# Tweet Consumer

@author: @raymondmarfurt

Streaming with Spark<br>
ZHAW CAS Machine Intelligence<br>
Big Data Project<br>

Consume JSON files produced by Twitter Producer. Apply windowing and aggregate by weighted sum of tweets per hashtag.

In [2]:
HASHTAGS = ['#tesla',
            '#apple',
            '#Microsoft',
            '#mcdonalds',
            '#nike',
            '#pfizer',
            '#facebook',
            '#alphabet',
            '#goldmansachs',
            '#lockheadmartin']

HASHTAG_STR = "'tesla', 'apple', 'Microsoft', 'mcdonalds', 'nike', 'pfizer', 'facebook', 'alphabet', 'goldmansachs', 'lockheadmartin'"


In [3]:
def printDF(streamingDF):
  iter = 0
  while iter < 50:
    print("testing for streamingDF.count()...")
    if(streamingDF.count() > 0):
      print("Number of entries in dataframe: "+ str(streamingDF.count()))
      streamingDF.select("hashtag", "end", "weight").toPandas().to_csv('/tmp/statistics')
      streamingDF.show(20, False) # the parameter False prevents Spark from truncating the output
      iter += 1
    time.sleep(60)

In [4]:
df = spark.read.json("/tmp/tweets/data_twitter.json")
json_schema = df.schema
df.printSchema()

In [5]:
from pyspark.sql.functions import *
import time

TWEET_DIR = "/tmp/tweet_small/"

streamingInputDF = (
  spark
    .readStream
    .schema(json_schema)
    .json(TWEET_DIR)
)

# You can check if this is streaming dataframe using the following:
streamingInputDF.isStreaming

In [6]:
dbutils.fs.ls(TWEET_DIR)

In [7]:
# Group the data by window and hashtag and compute the count of each group
import math
import pyspark.sql.functions as sf

w1 = streamingInputDF.withColumn("timestamp", to_timestamp("created_at", "EEE MMM dd HH:mm:ss '+0000' yyyy"))
#w2 = w1.withColumn("log_followers_count", math.log(int(w1['user']['followers_count'])))
w3 = w1.withWatermark('timestamp', "1 minute")
windowedCounts = w3.select("id", "user.followers_count", explode(streamingInputDF.entities.hashtags.text).alias("hashtag"), "timestamp")

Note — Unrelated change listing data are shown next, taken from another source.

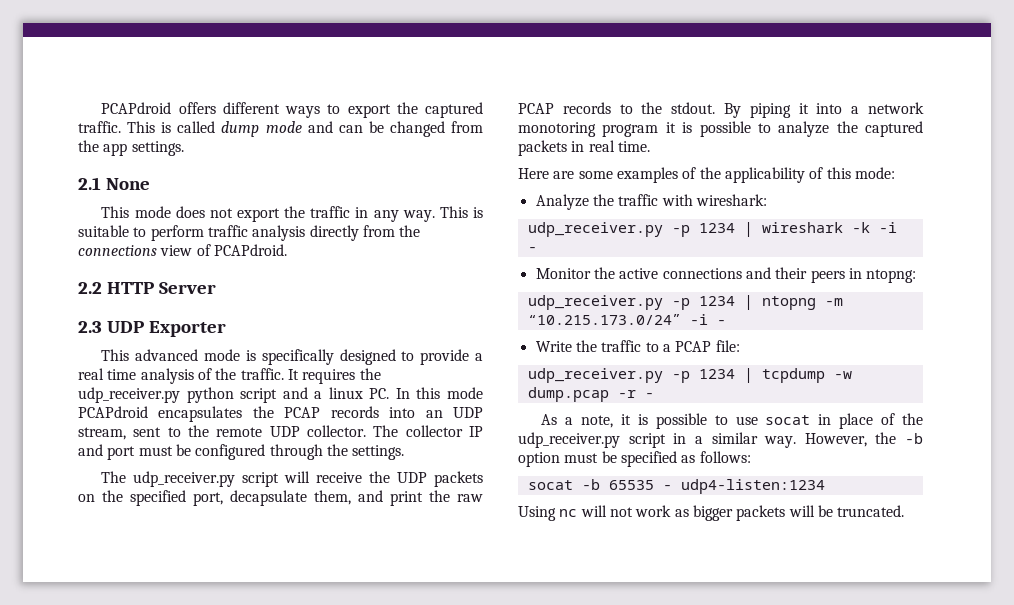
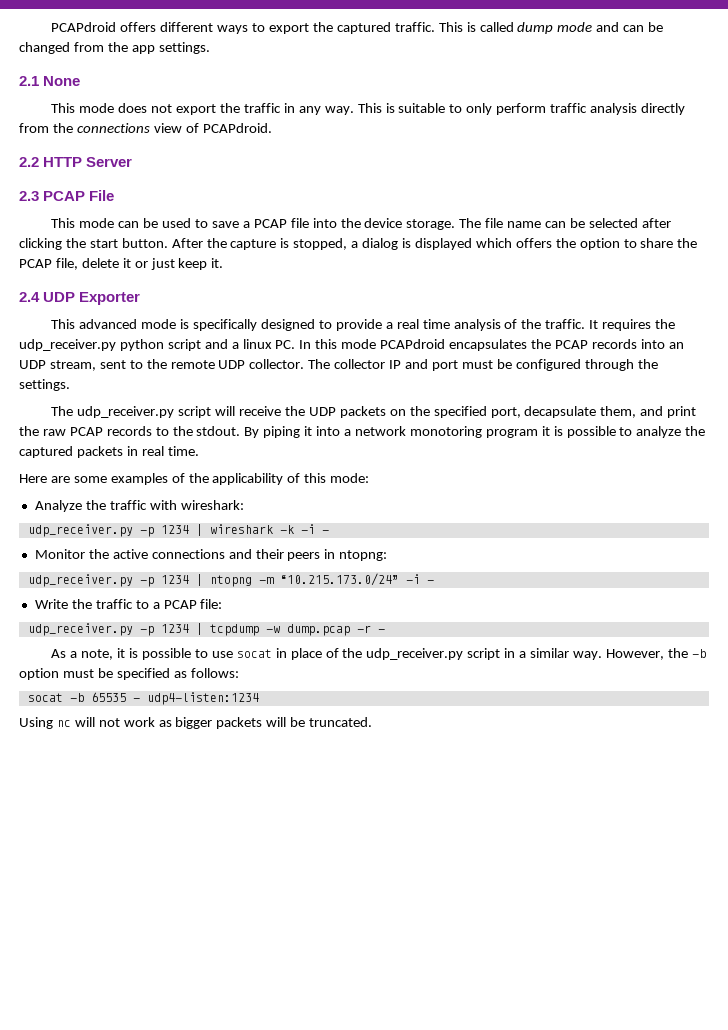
- This is suitable to perform traffic analysis directly from the connections view of PCAPdroid.
+ This is suitable to only perform traffic analysis directly from the connections view of PCAPdroid.
- 2.3 UDP Exporter
+ 2.3 PCAP File
+ This mode can be used to save a PCAP file into the device storage. The file name can be selected after clicking the start button. After the capture is stopped, a dialog is displayed which offers the option to share the PCAP file, delete it or just keep it.
+ 2.4 UDP Exporter

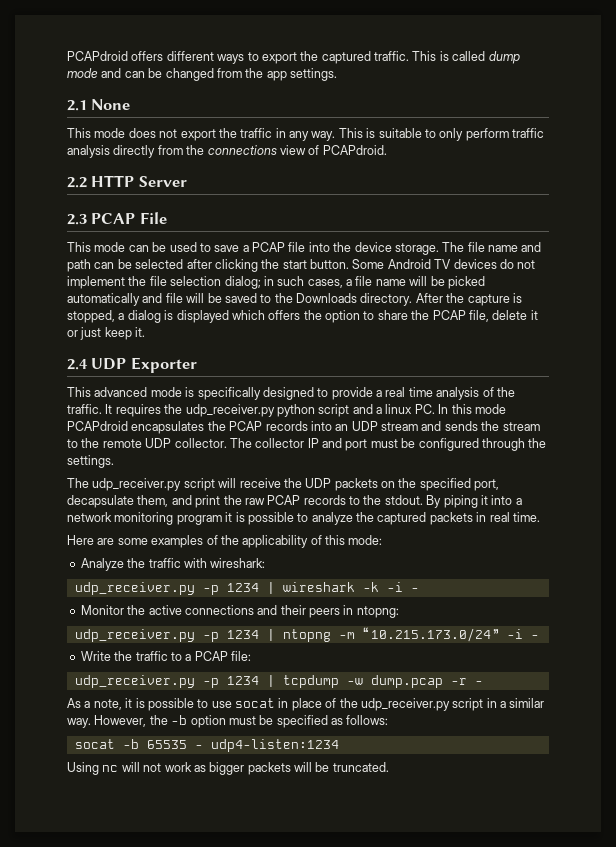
- The file name can be selected after clicking the start button.
+ The file name and path can be selected after clicking the start button.
+ Some Android TV devices do not implement the file selection dialog; in such cases, a file name will be picked automatically and file will be saved to the Downloads directory.
- It requires the udp_receiver.py python script and a linux PC. In this mode PCAPdroid encapsulates the PCAP records into an UDP stream, sent to the remote UDP collector.
+ It requires the udp_receiver.py python script and a linux PC. In this mode PCAPdroid encapsulates the PCAP records into an UDP stream and sends the stream to the remote UDP collector.
- By piping it into a network monotoring program it is possible to analyze the captured packets in real time.
+ By piping it into a network monitoring program it is possible to analyze the captured packets in real time.

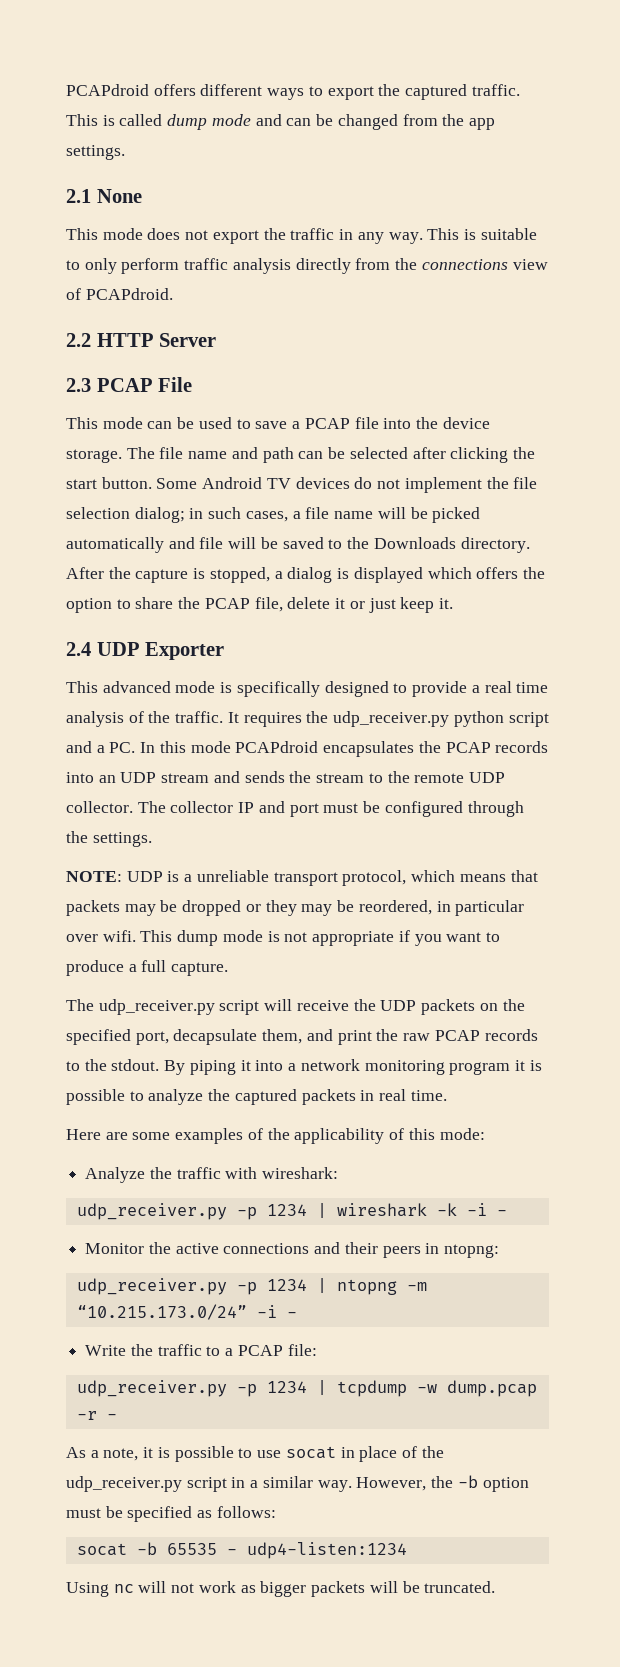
- It requires the udp_receiver.py python script and a linux PC. In this mode PCAPdroid encapsulates the PCAP records into an UDP stream and sends the stream to the remote UDP collector.
+ It requires the udp_receiver.py python script and a PC. In this mode PCAPdroid encapsulates the PCAP records into an UDP stream and sends the stream to the remote UDP collector.
+ NOTE: UDP is a unreliable transport protocol, which means that packets may be dropped or they may be reordered, in particular over wifi. This dump mode is not appropriate if you want to produce a full capture.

groupedCounts = windowedCounts.groupBy(
  windowedCounts.hashtag, 
  window(windowedCounts.timestamp, "1 minute")
).agg(sf.sum("followers_count").alias("weight"))#.orderBy('window')

streamingETLQuery = groupedCounts \
  .writeStream \
  .format("memory") \
  .queryName("tweetstream") \
  .outputMode("append")\
  .start()
  

streamingDF = spark.sql("select hashtag, window.end, weight  from tweetstream ")
#streamingDF = spark.sql("select * from tweetstream")
#streamingDF = spark.sql("select count(*) as count, window, lower(hashtag) as hashtag from tweetstream where lower(hashtag) in ('tesla', 'apple', 'Microsoft', 'mcdonalds', 'nike', 'pfizer', 'facebook', 'alphabet', 'goldmansachs', 'lockheadmartin') group by window, hashtag order by count desc")

printDF(streamingDF)


In [8]:
# Finally, stop the running streaming query
streamingETLQuery.stop()